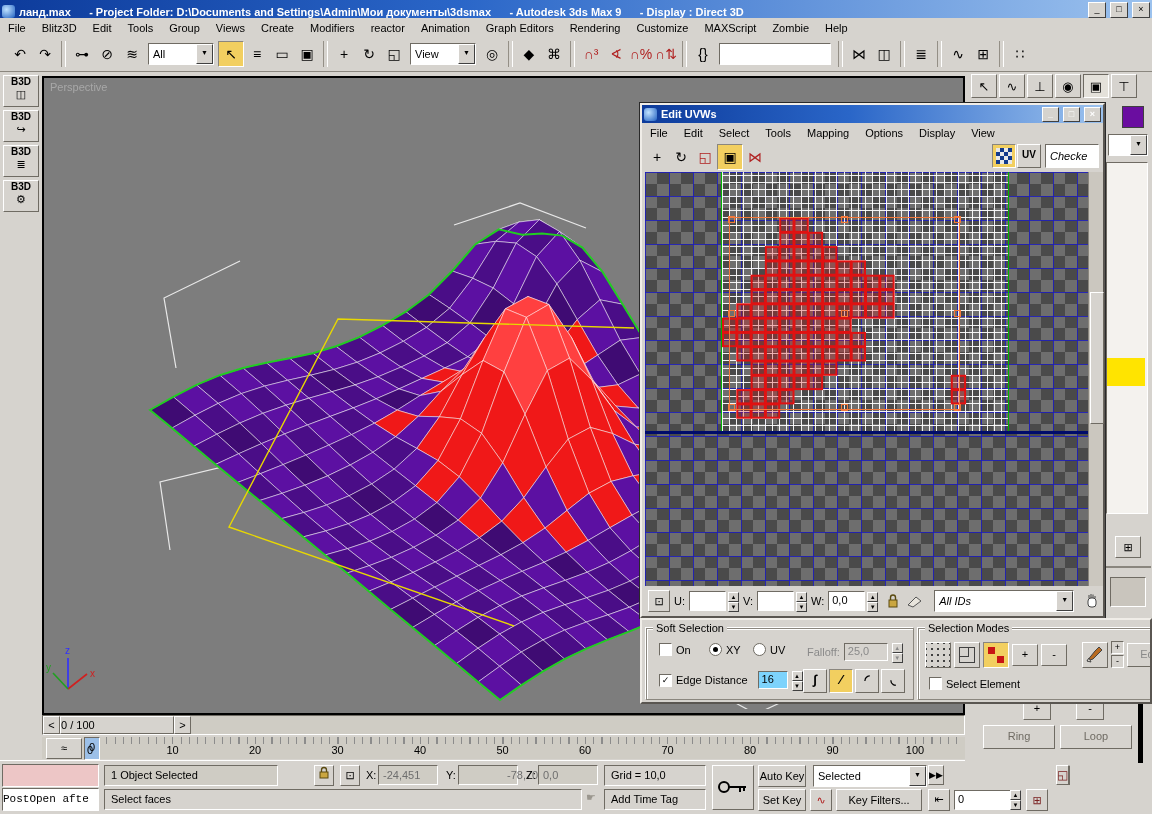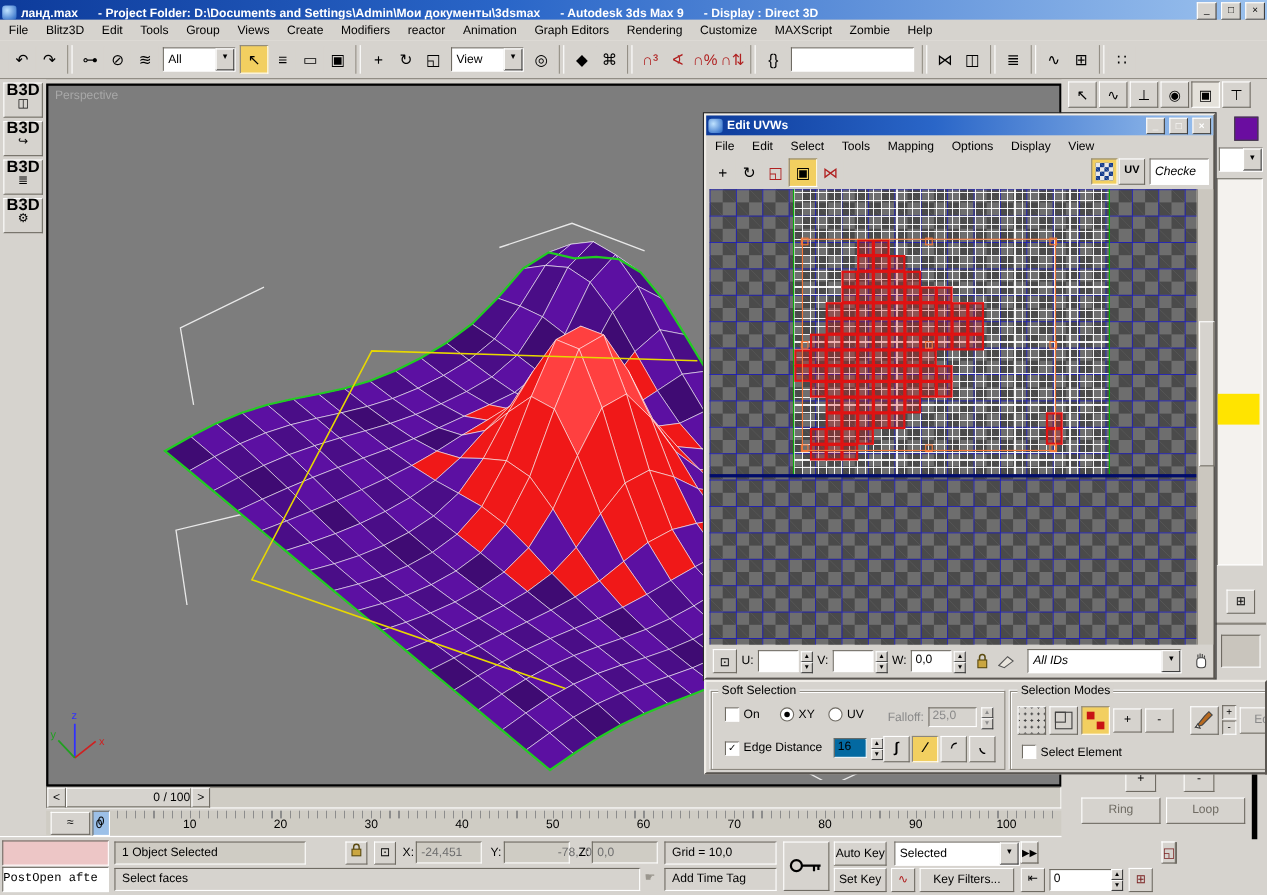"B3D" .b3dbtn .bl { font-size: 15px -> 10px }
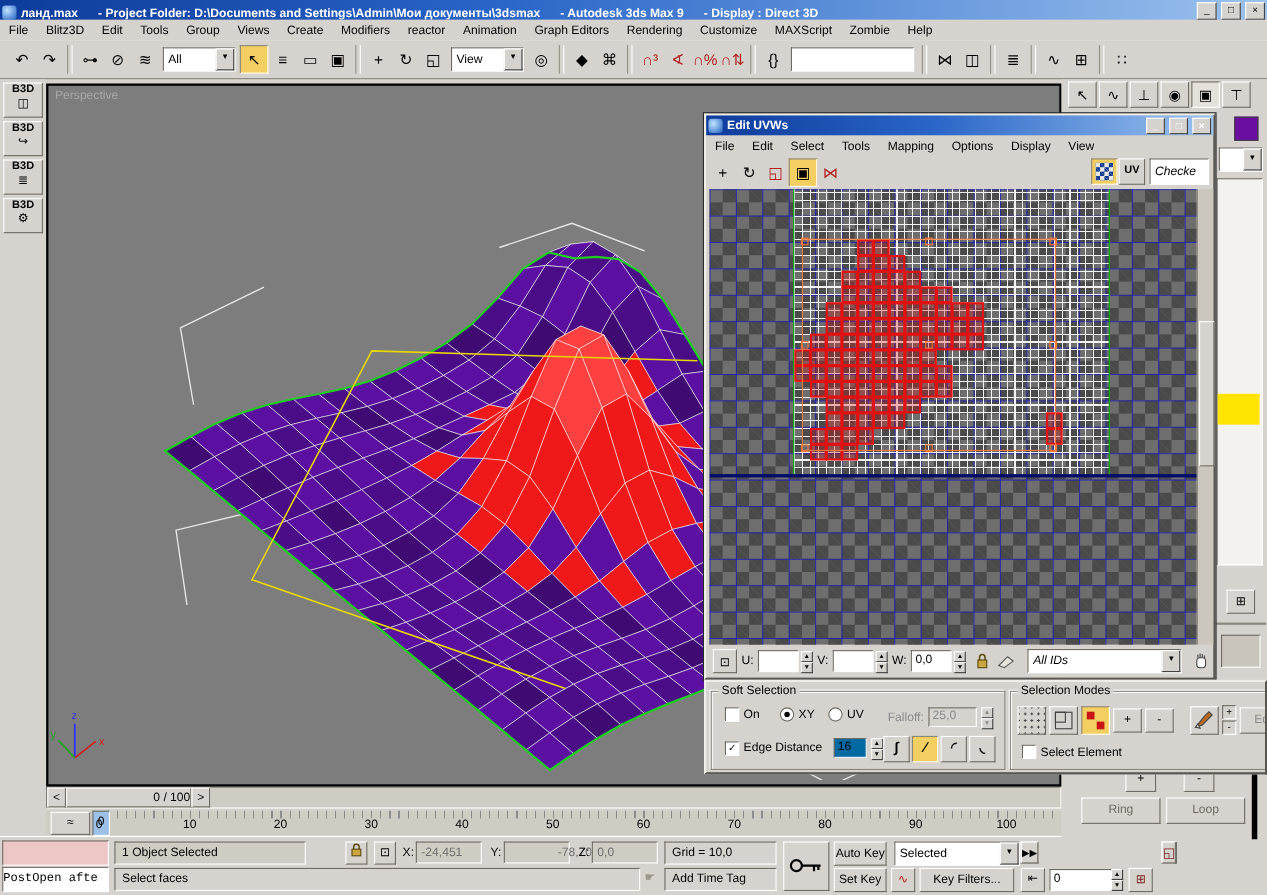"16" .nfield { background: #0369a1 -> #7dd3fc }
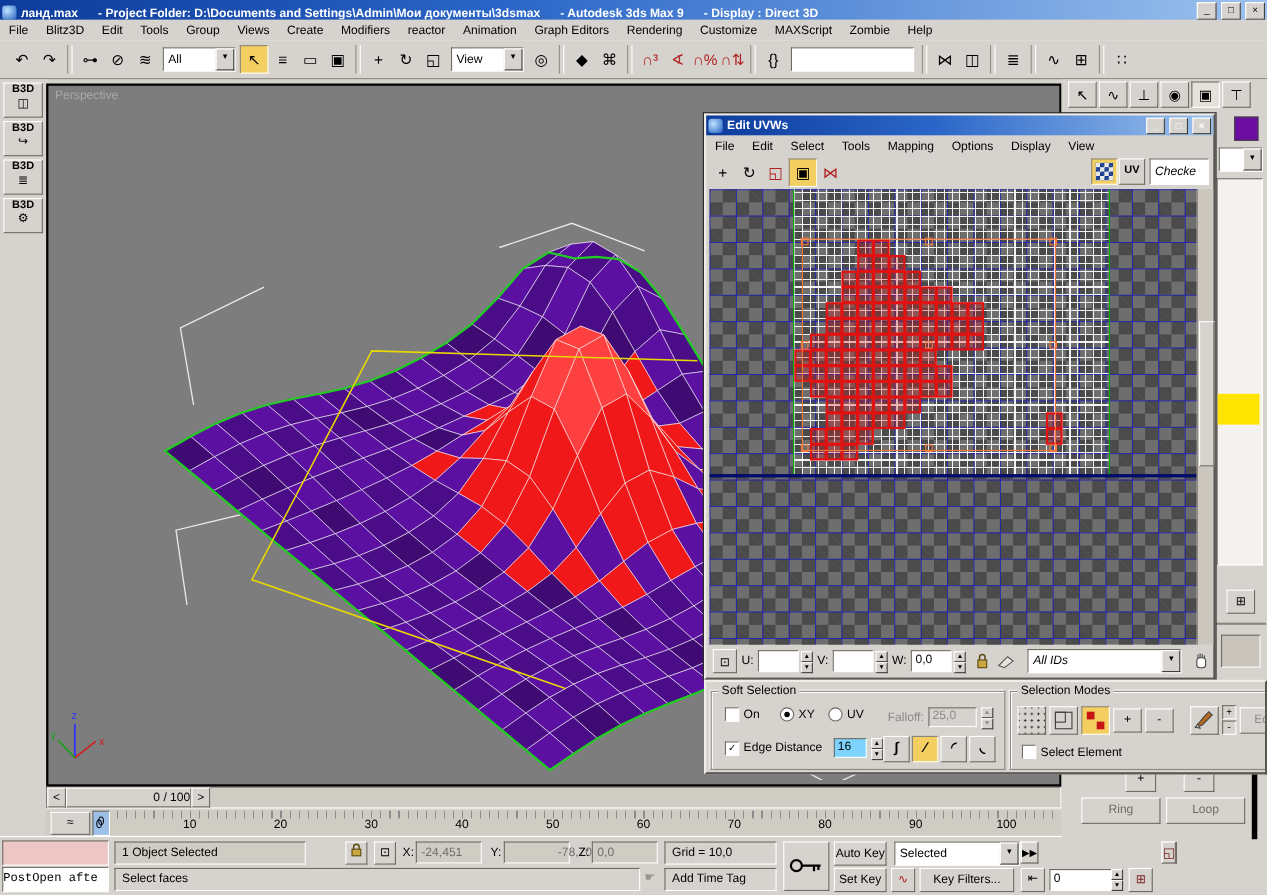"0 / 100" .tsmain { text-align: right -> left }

___

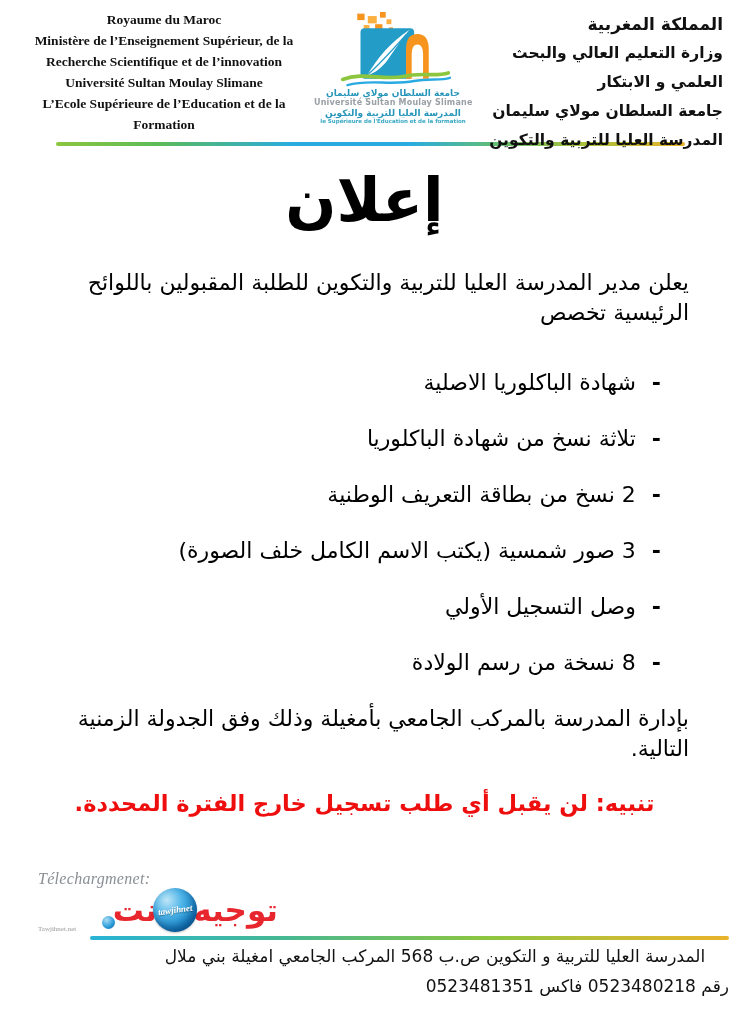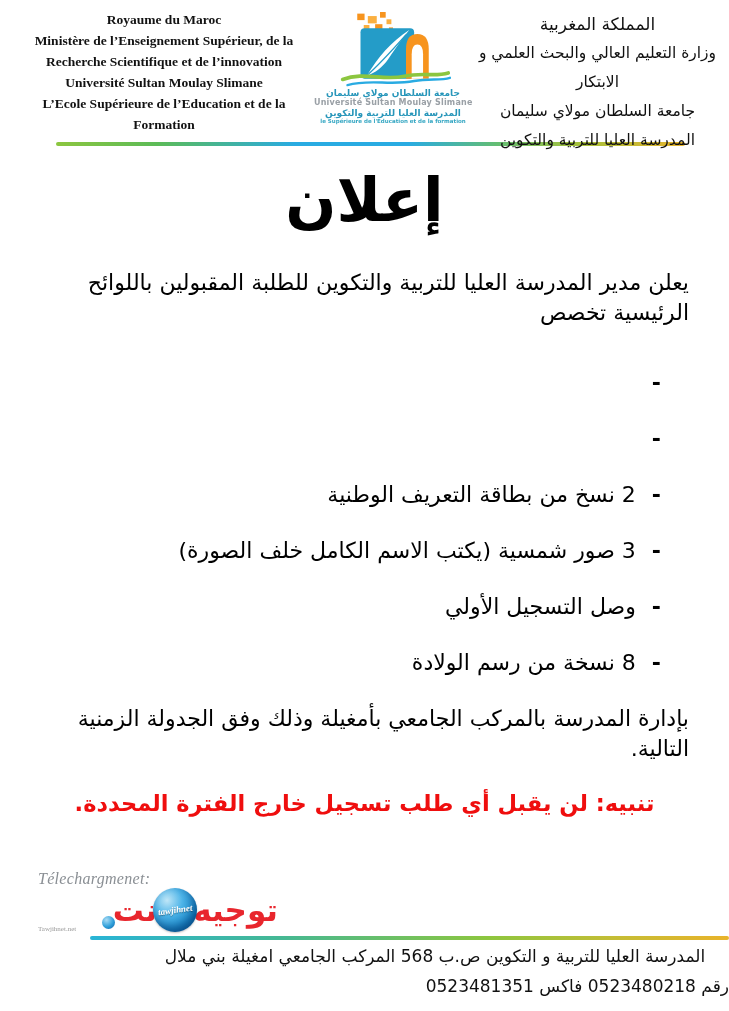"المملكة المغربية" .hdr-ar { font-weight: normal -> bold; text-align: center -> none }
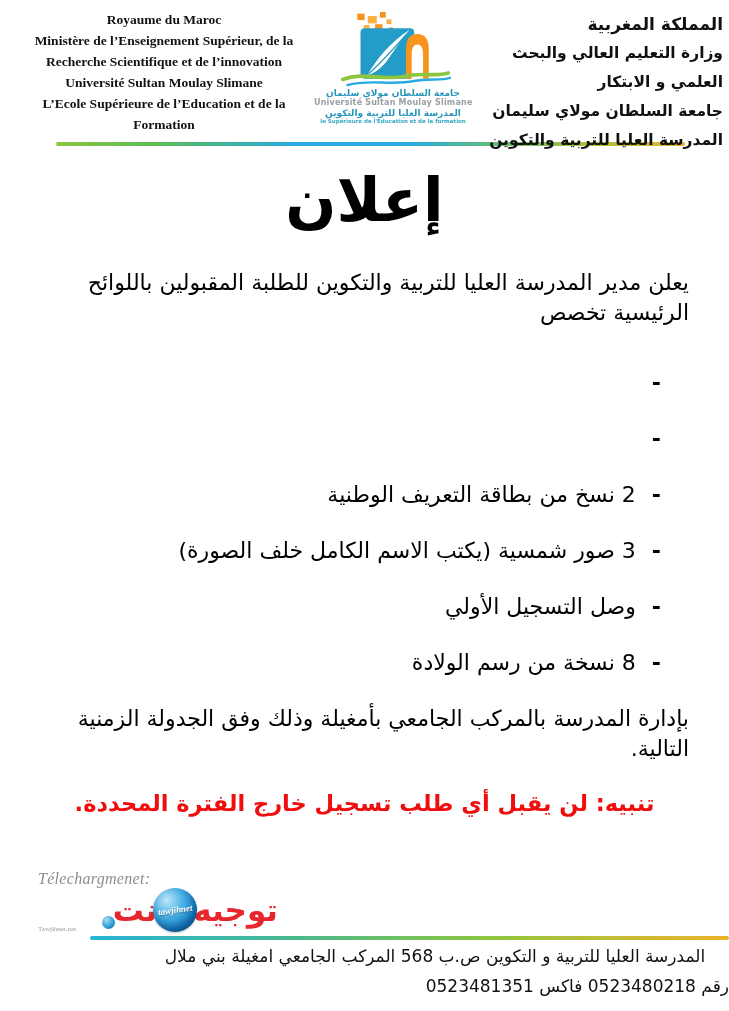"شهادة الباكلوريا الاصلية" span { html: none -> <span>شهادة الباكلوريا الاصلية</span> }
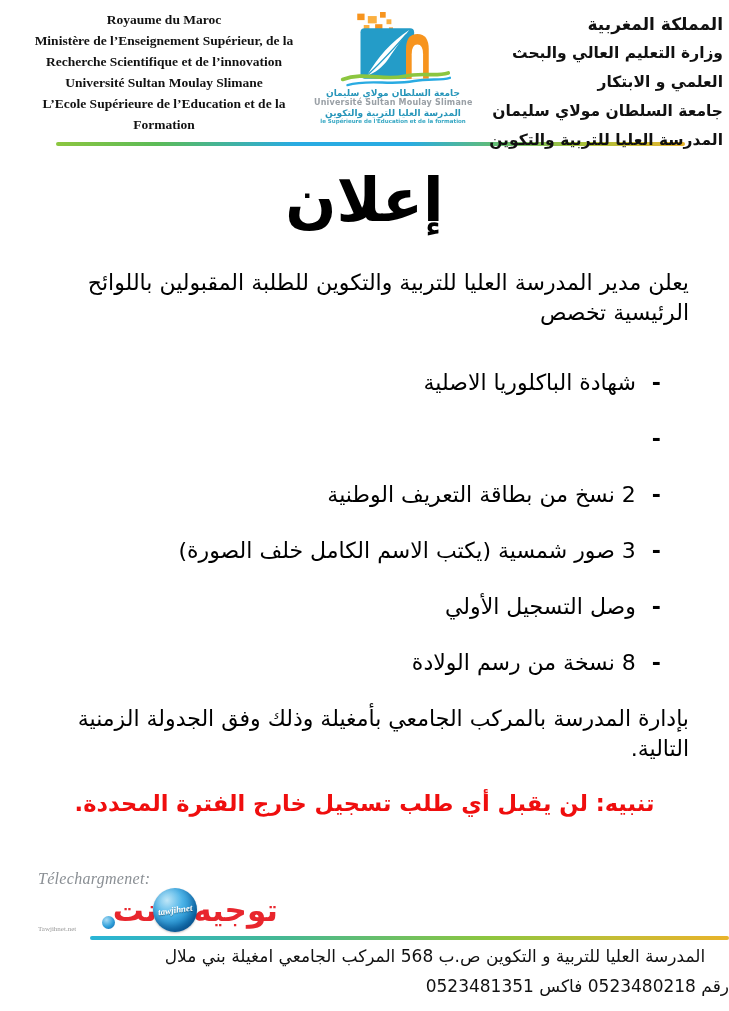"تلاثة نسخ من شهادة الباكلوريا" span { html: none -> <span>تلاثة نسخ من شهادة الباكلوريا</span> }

___

Print nothing except the lines above from the one containing "font-size: 15px ->" down to the one containing "text-align: right ->", both included, exactly as written and free of pictures.

"B3D" .b3dbtn .bl { font-size: 15px -> 10px }
"16" .nfield { background: #0369a1 -> #7dd3fc }
"0 / 100" .tsmain { text-align: right -> left }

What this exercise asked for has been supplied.